Why does GCC or Clang not optimise reciprocal to 1 instruction when using fast-math

Question

Does anyone know why GCC/Clang will not optimist function test1 in the below code sample to simply use just the RCPPS instruction when using the fast-math option? Is there another compiler flag that would generate this code?

typedef float float4 __attribute__((vector_size(16)));

float4 test1(float4 v)
{
    return 1.0f / v;
}

You can see the compiled output here: https://goo.gl/jXsqat

Peter Cordes · Accepted Answer · 2020-11-29T01:43:11.213

Because the precision of RCPPS is a lot lower than float division.

An option to enable that optimization would not be appropriate as part of -ffast-math.

The x86 target options of the gcc manual says there in fact is an option that (with -ffast-math) does get gcc to use them (with a Newton-Raphson iteration - Fast vectorized rsqrt and reciprocal with SSE/AVX depending on precision / Newton Raphson with SSE2 - can someone explain me these 3 lines - SIMD and scalar have basically the same performance per instruction, and Newton-iteration math is the same):

-mrecip This option enables use of RCPSS and RSQRTSS instructions (and their vectorized variants RCPPS and RSQRTPS) with an additional Newton-Raphson step to increase precision instead of DIVSS and SQRTSS (and their vectorized variants) for single-precision floating-point arguments.
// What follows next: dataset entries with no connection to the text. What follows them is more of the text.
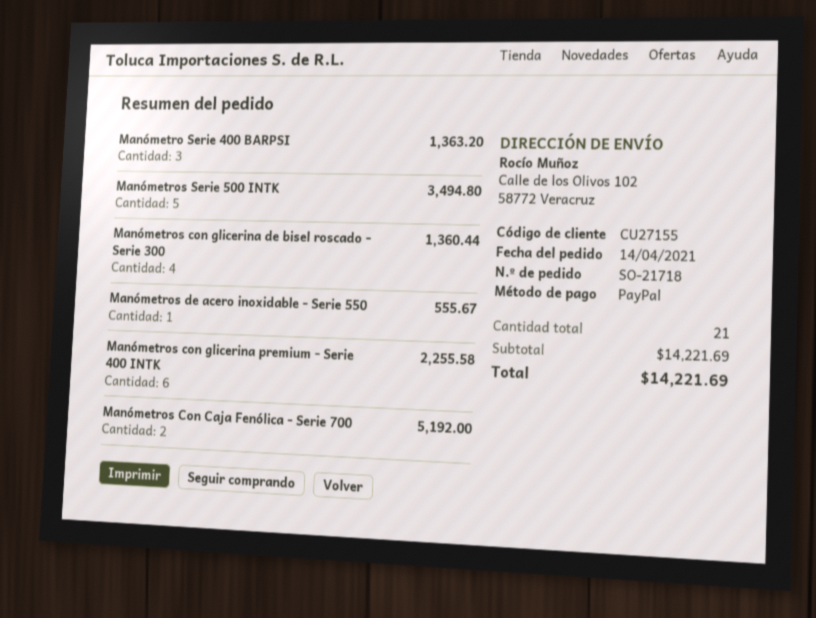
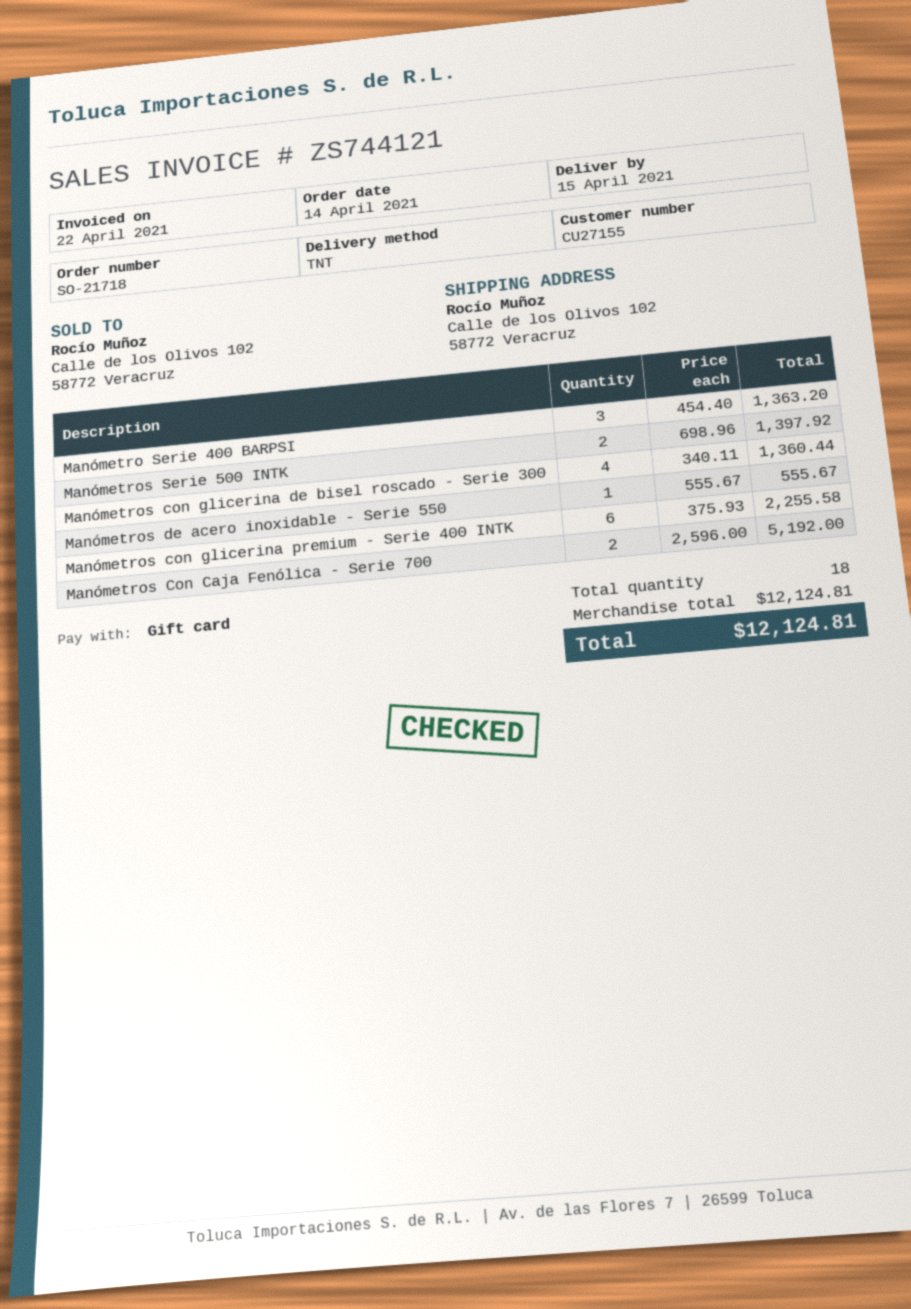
payment method: PayPal -> gift card
Manómetros Serie 500 INTK: 5 for 3494.80 -> 2 for 1397.92
total quantity: 21 -> 18
subtotal: 14221.69 -> 12124.81
total: 14221.69 -> 12124.81

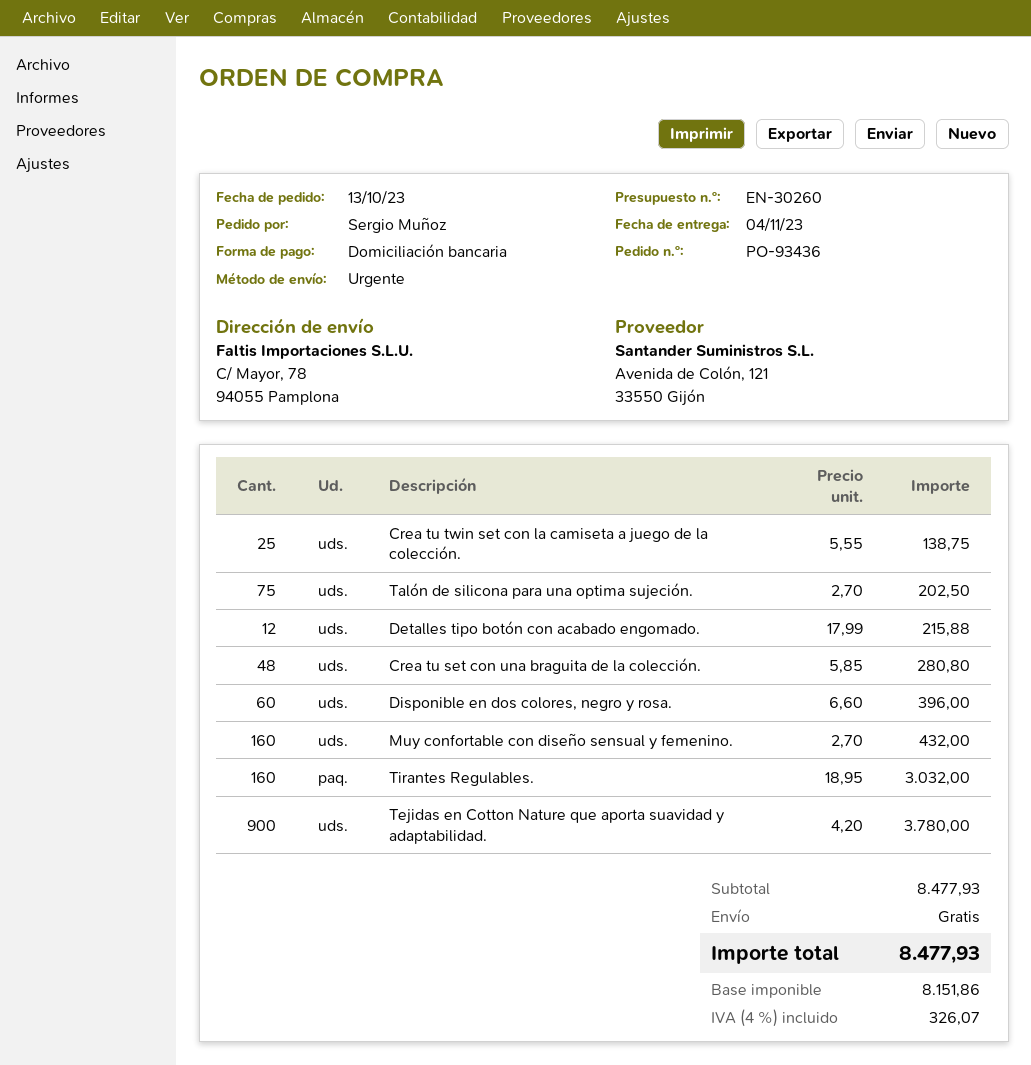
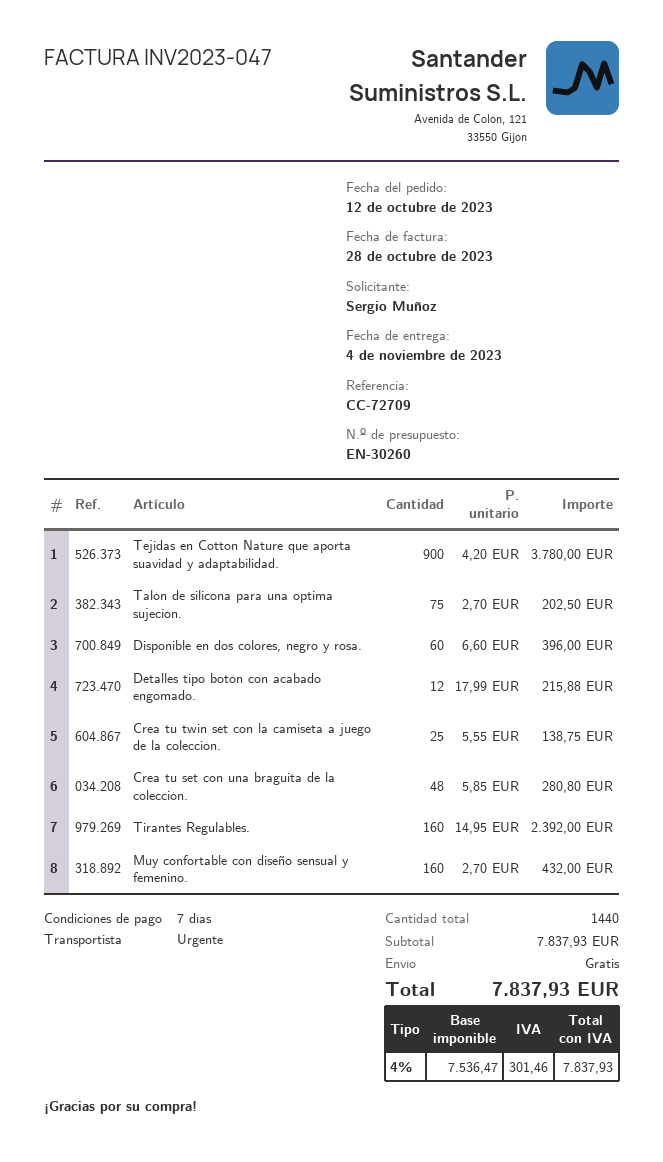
order date: 2023-10-13 -> 2023-10-12
Tirantes Regulables.: 160 x 18.95 = 3032.00 -> 160 x 14.95 = 2392.00
subtotal: 8477.93 -> 7837.93
net: 8151.86 -> 7536.47
tax: 4% = 326.07 -> 4% = 301.46
total: 8477.93 -> 7837.93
These instructions are generated only when -funsafe-math-optimizations is enabled together with -finite-math-only and -fno-trapping-math. Note that while the throughput of the sequence is higher than the throughput of the non-reciprocal instruction, the precision of the sequence can be decreased by up to 2 ulp (i.e. the inverse of 1.0 equals 0.99999994).

Note that GCC implements 1.0f/sqrtf(x) in terms of RSQRTSS (or RSQRTPS) already with -ffast-math (or the above option combination), and doesn't need -mrecip.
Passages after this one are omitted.